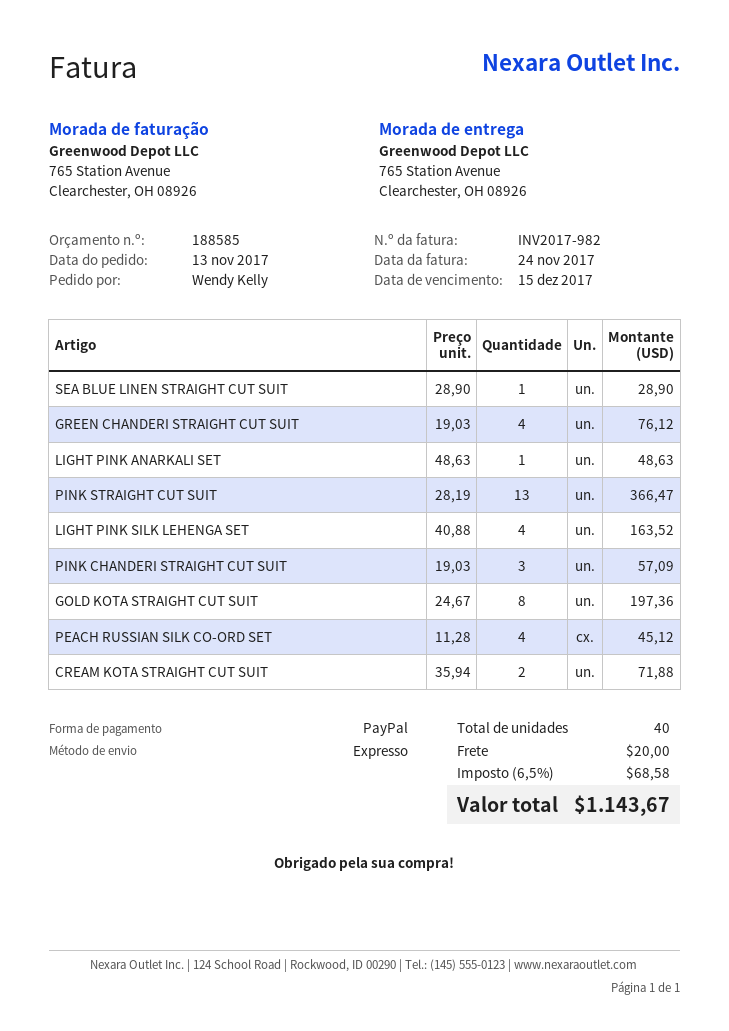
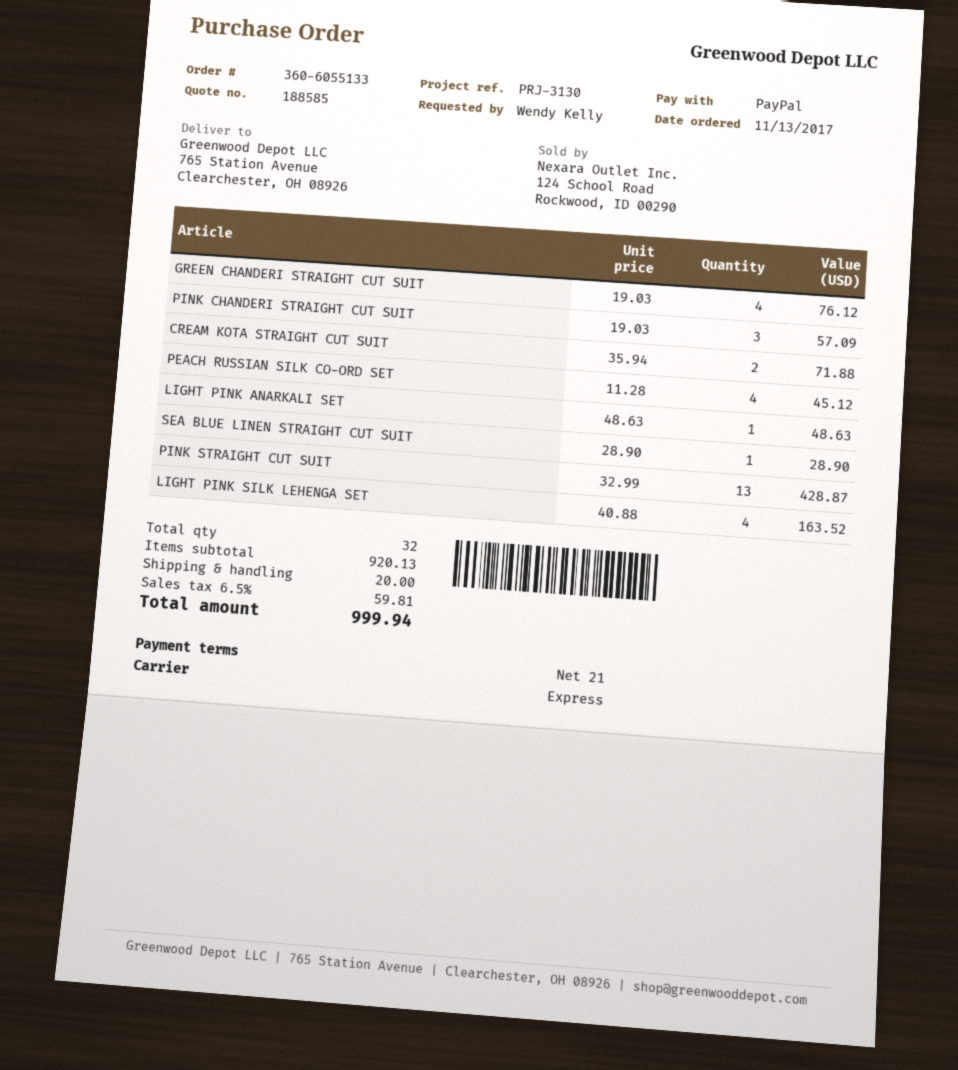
PINK STRAIGHT CUT SUIT: 13 x 28.19 = 366.47 -> 13 x 32.99 = 428.87
GOLD KOTA STRAIGHT CUT SUIT: 8 x 24.67 = 197.36 -> none
total quantity: 40 -> 32
tax: 6.5% = 68.58 -> 6.5% = 59.81
total: 1143.67 -> 999.94

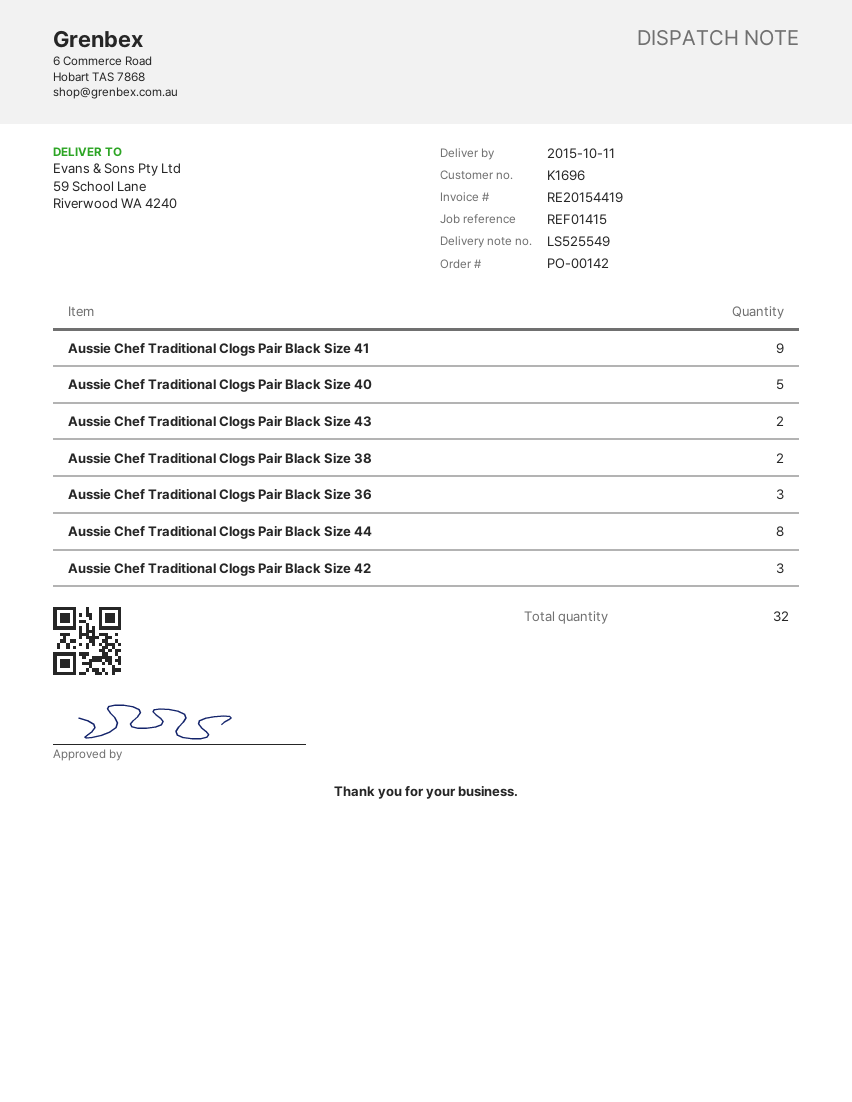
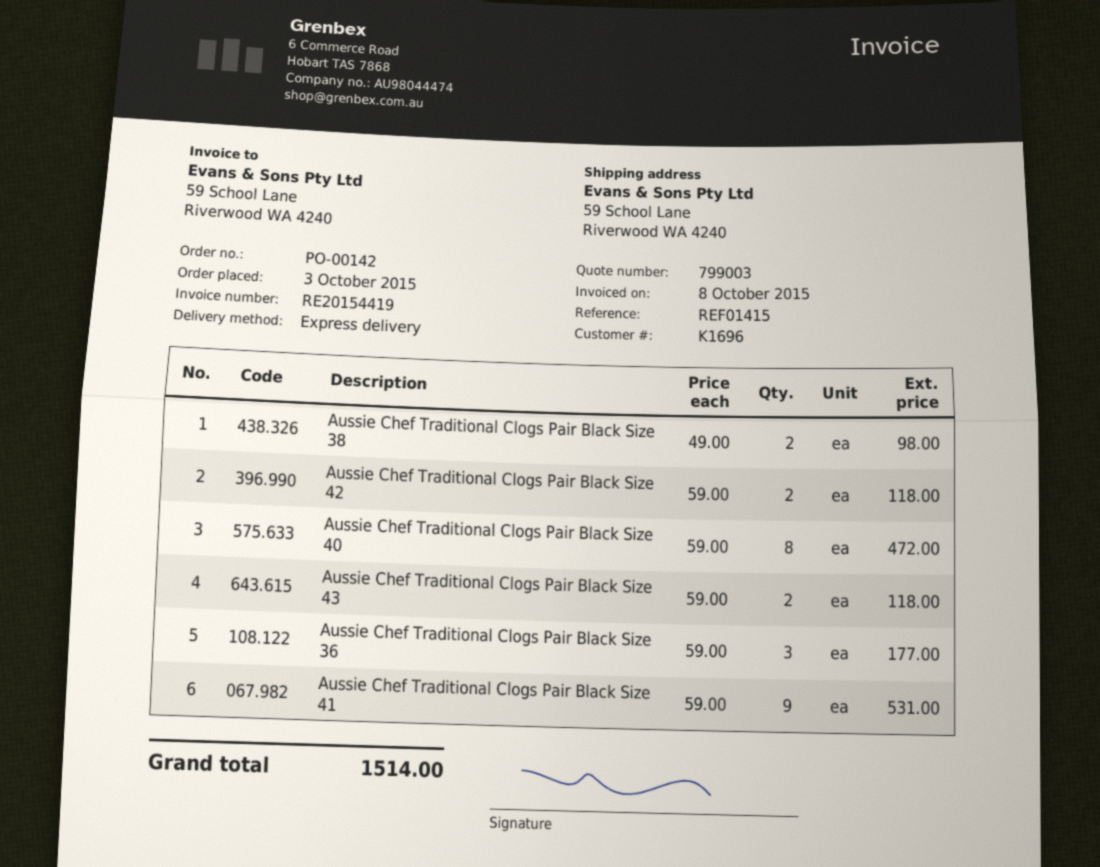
Aussie Chef Traditional Clogs Pair Black Size 40: 5 -> 8
Aussie Chef Traditional Clogs Pair Black Size 44: 8 -> none
Aussie Chef Traditional Clogs Pair Black Size 42: 3 -> 2

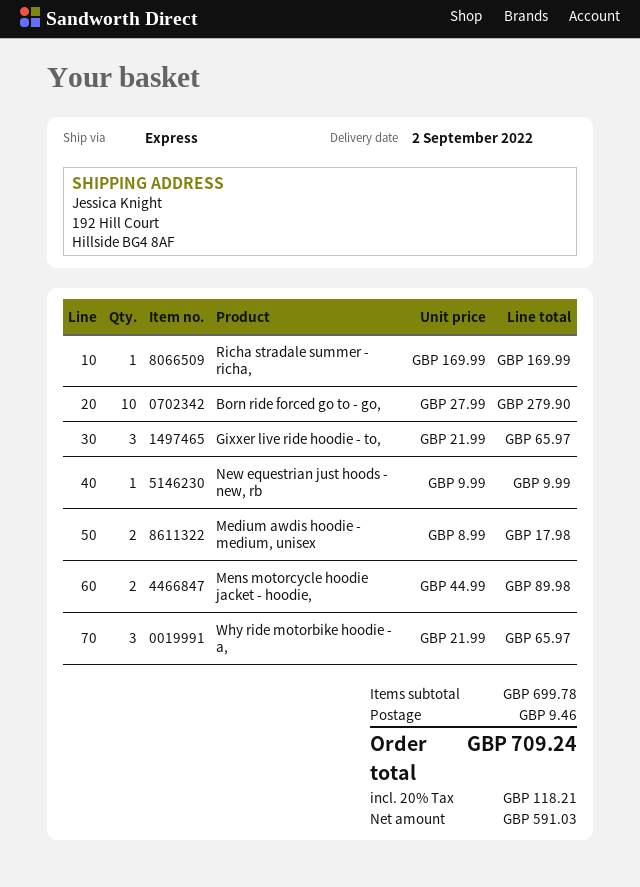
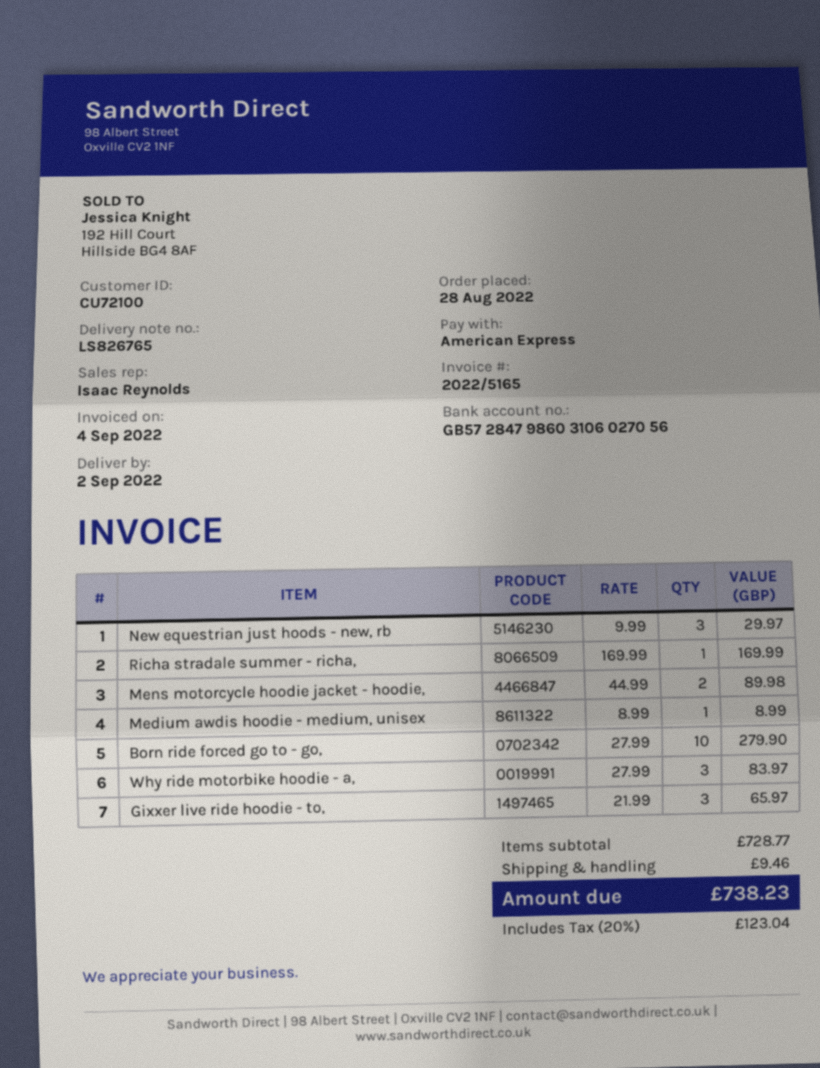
New equestrian just hoods - new, rb: 1 x 9.99 = 9.99 -> 3 x 9.99 = 29.97
Medium awdis hoodie - medium, unisex: 2 x 8.99 = 17.98 -> 1 x 8.99 = 8.99
Why ride motorbike hoodie - a,: 3 x 21.99 = 65.97 -> 3 x 27.99 = 83.97
subtotal: 699.78 -> 728.77
tax: 20% = 118.21 -> 20% = 123.04
total: 709.24 -> 738.23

Aim of the exercise: Return every line from the records above that holds the word "STRAIGHT".

Finished exercise:
PINK STRAIGHT CUT SUIT: 13 x 28.19 = 366.47 -> 13 x 32.99 = 428.87
GOLD KOTA STRAIGHT CUT SUIT: 8 x 24.67 = 197.36 -> none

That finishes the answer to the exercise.